Apart from individual changes, there are bigger systems and rules that affect how people learn and live. Some of these systems were made a long time ago, but they still affect us and will affect future generations. It’s very important to have a balance between the environment, society, and money, and this balance should not just be something we want, but something we need. To make this happen, we have to recognize this balance and try to keep it, even if it’s complicated.

Right now, the way Uganda’s economy works, its education system, and how things are made and grown are not good for this balance. We might also face new problems like disasters, refugees, and people moving to Uganda, and we’ll need to change how things work to handle them better. These problems are connected to poverty, so we have to take a good look at where we are and where we want to be. This means dealing with deep-rooted things like politics, history, society, and money. It might be tough at first, but it’s the right thing to do. We need to make big changes in how we treat the environment, stop corruption, and improve education.

The world, including Uganda, is slowly but surely adopting new technologies. The COVID-19 pandemic showed us how important technology is for things like education, jobs, making things, and getting things to people. So, knowing how to use technology is now really important for everyone’s survival. Education for Sustainable Development (ESD) should help people learn the knowledge and skills they need to use technology. It should also help everyone adjust to this tech future, making sure it’s fair and makes sense.

But we should be careful with the technology we use. We need to make sure it doesn’t mess up our cultures or how we live together. For example, students might use phones and tablets for learning, but they should use them in a good way, not for bad things. We also need to protect students from problems like hacking, bad stuff on the Internet, and mean behavior online. Sometimes, we might use machines and tools that do tasks for us, but we should still understand how they work and why they give certain answers.

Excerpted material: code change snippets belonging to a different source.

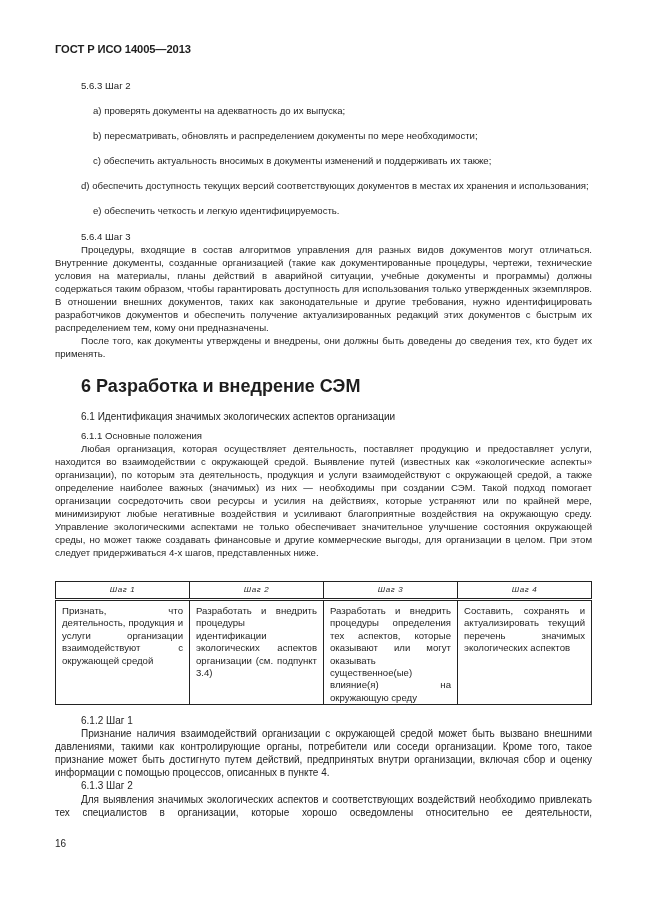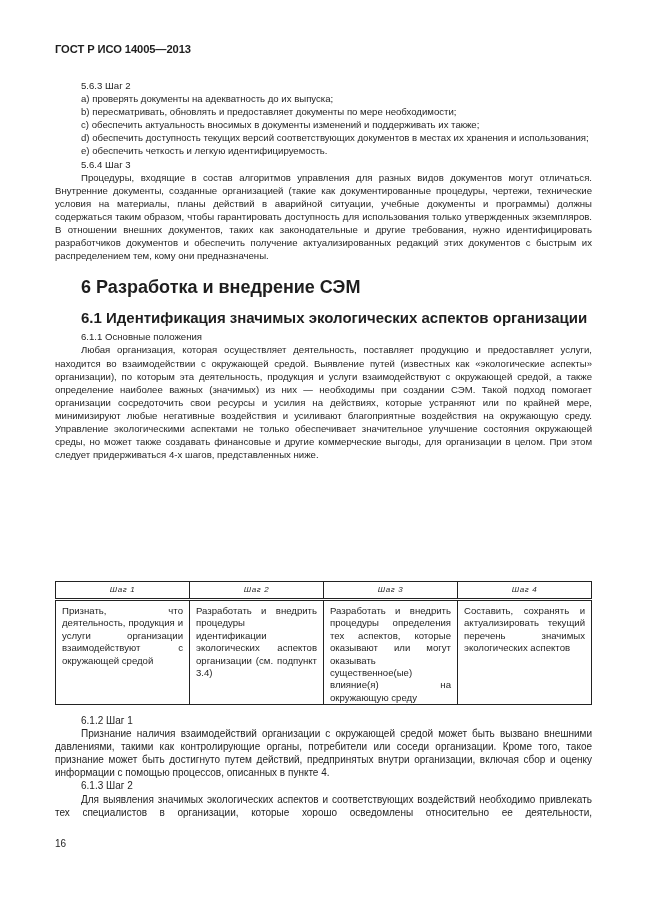--- a/index.html
+++ b/index.html
@@ -12,7 +12,7 @@
   .h { margin: 0; text-indent: 26px; }
   .h1 { margin: 17px 0 0 0; text-indent: 26px; font-weight: bold; font-size: 18px; line-height: 16px; }
   .h2 { margin: 16px 0 6px 0; text-indent: 26px; font-weight: bold; font-size: 15px; line-height: 13px; }
-  .pl { margin: 0; text-align: justify; text-indent: 26px; text-align-last: left; }
+  .pl { margin: 12px; text-align: justify; text-indent: 26px; text-align-last: left; }
   table.steps { position: absolute; left: 55px; top: 581px; width: 537px; border-collapse: collapse;
                 font-size: 9.6px; line-height: 12.4px; }
   table.steps th { font-weight: normal; font-size: 8px; letter-spacing: 0.6px; height: 16px;

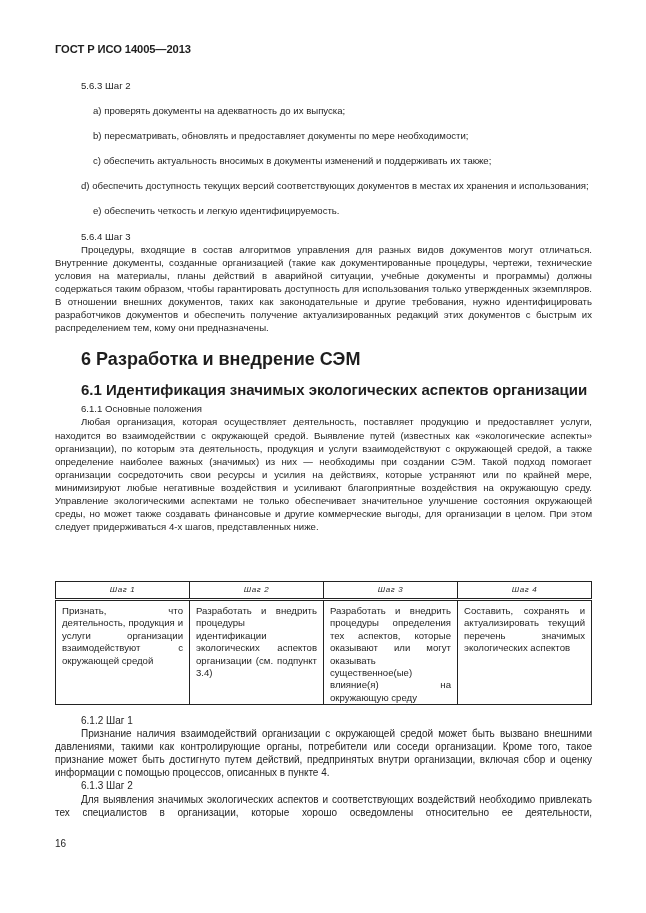--- a/index.html
+++ b/index.html
@@ -32,7 +32,7 @@
   <div class="body">
     <p class="h">5.6.3 Шаг 2</p>
     <p class="pl">а) проверять документы на адекватность до их выпуска;</p>
-    <p class="pl">b) пересматривать, обновлять и предоставляет документы по мере необходимости;</p>
+    <p class="pl">b) пересматривать, обновлять и распределением документы по мере необходимости;</p>
     <p class="pl">с) обеспечить актуальность вносимых в документы изменений и поддерживать их также;</p>
     <p class="p">d) обеспечить доступность текущих версий соответствующих документов в местах их хранения и использования;</p>
     <p class="pl">е) обеспечить четкость и легкую идентифицируемость.</p>

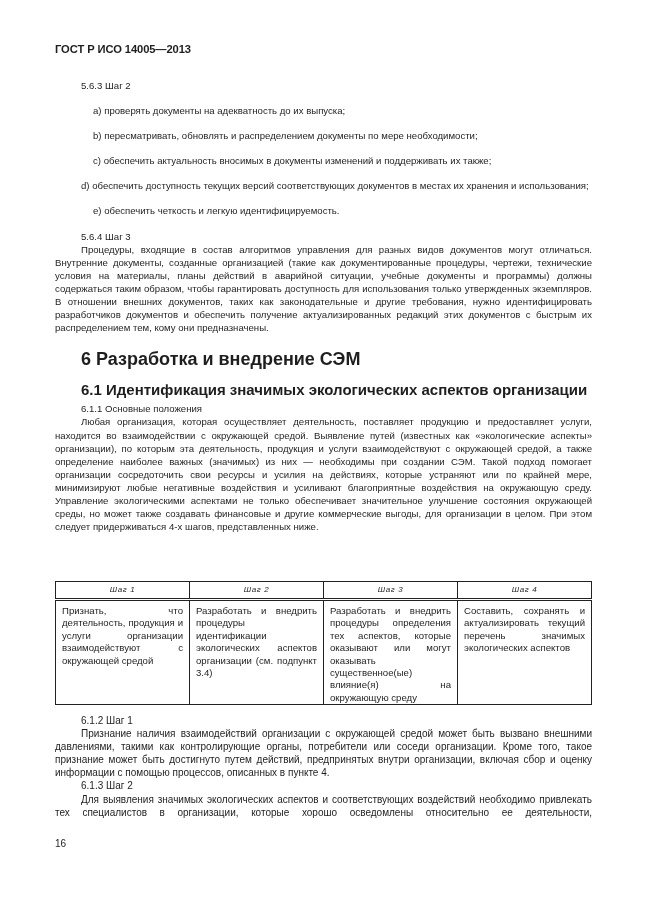--- a/index.html
+++ b/index.html
@@ -40,6 +40,7 @@
     <p class="h">5.6.4 Шаг 3</p>
     <p class="p">Процедуры, входящие в состав алгоритмов управления для разных видов документов могут отличаться. Внутренние документы, созданные организацией (такие как документированные процедуры, чертежи, технические условия на материалы, планы действий в аварийной ситуации, учебные документы и программы) должны содержаться таким образом, чтобы гарантировать доступность для использования только утвержденных экземпляров. В отношении внешних документов, таких как законодательные и другие требования, нужно идентифицировать разработчиков документов и обеспечить получение актуализированных редакций этих документов с быстрым их распределением тем, кому они предназначены.</p>
 
+    <p class="p">После того, как документы утверждены и внедрены, они должны быть доведены до сведения тех, кто будет их применять.</p>
 
     <p class="h1">6 Разработка и внедрение СЭМ</p>
     <p class="h2">6.1 Идентификация значимых экологических аспектов организации</p>

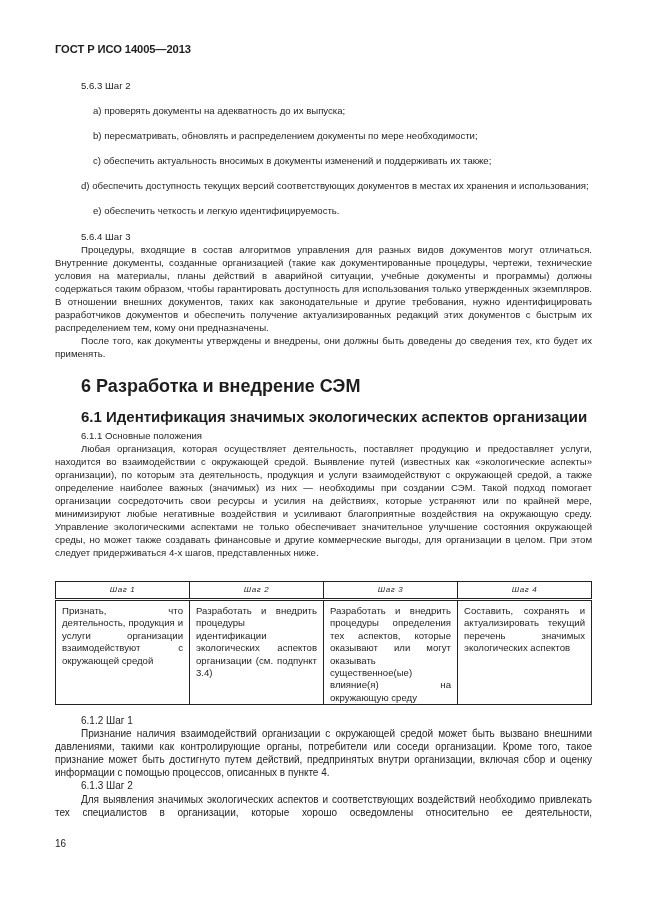--- a/index.html
+++ b/index.html
@@ -11,7 +11,7 @@
   .p { margin: 0; text-align: justify; text-indent: 26px; }
   .h { margin: 0; text-indent: 26px; }
   .h1 { margin: 17px 0 0 0; text-indent: 26px; font-weight: bold; font-size: 18px; line-height: 16px; }
-  .h2 { margin: 16px 0 6px 0; text-indent: 26px; font-weight: bold; font-size: 15px; line-height: 13px; }
+  .h2 { margin: 16px 0 6px 0; text-indent: 26px; font-weight: normal; font-size: 10px; line-height: 13px; }
   .pl { margin: 12px; text-align: justify; text-indent: 26px; text-align-last: left; }
   table.steps { position: absolute; left: 55px; top: 581px; width: 537px; border-collapse: collapse;
                 font-size: 9.6px; line-height: 12.4px; }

In conclusion, Education for Sustainable Development (ESD) is about helping learners grow, learn useful skills, and take care of the environment. We want them to farm responsibly and treat everyone with respect. Learners can learn in different ways, like at school or through fun activities. We also need to think about the important rules that affect our lives. It’s crucial to maintain a balance between nature, society, and money, but our current economy and schools don’t support this. We might face new problems like disasters, refugees, and immigrants, so we need to change how things work. To do this, we should look at politics, history, society, and money to make the environment better, reduce corruption, and improve education. Technology is becoming more important, so ESD should teach people to use it wisely without harming our cultures or society. By focusing on students’ growth, finding the right balance, and using technology wisely, Uganda can move towards a better future, even with limited resources.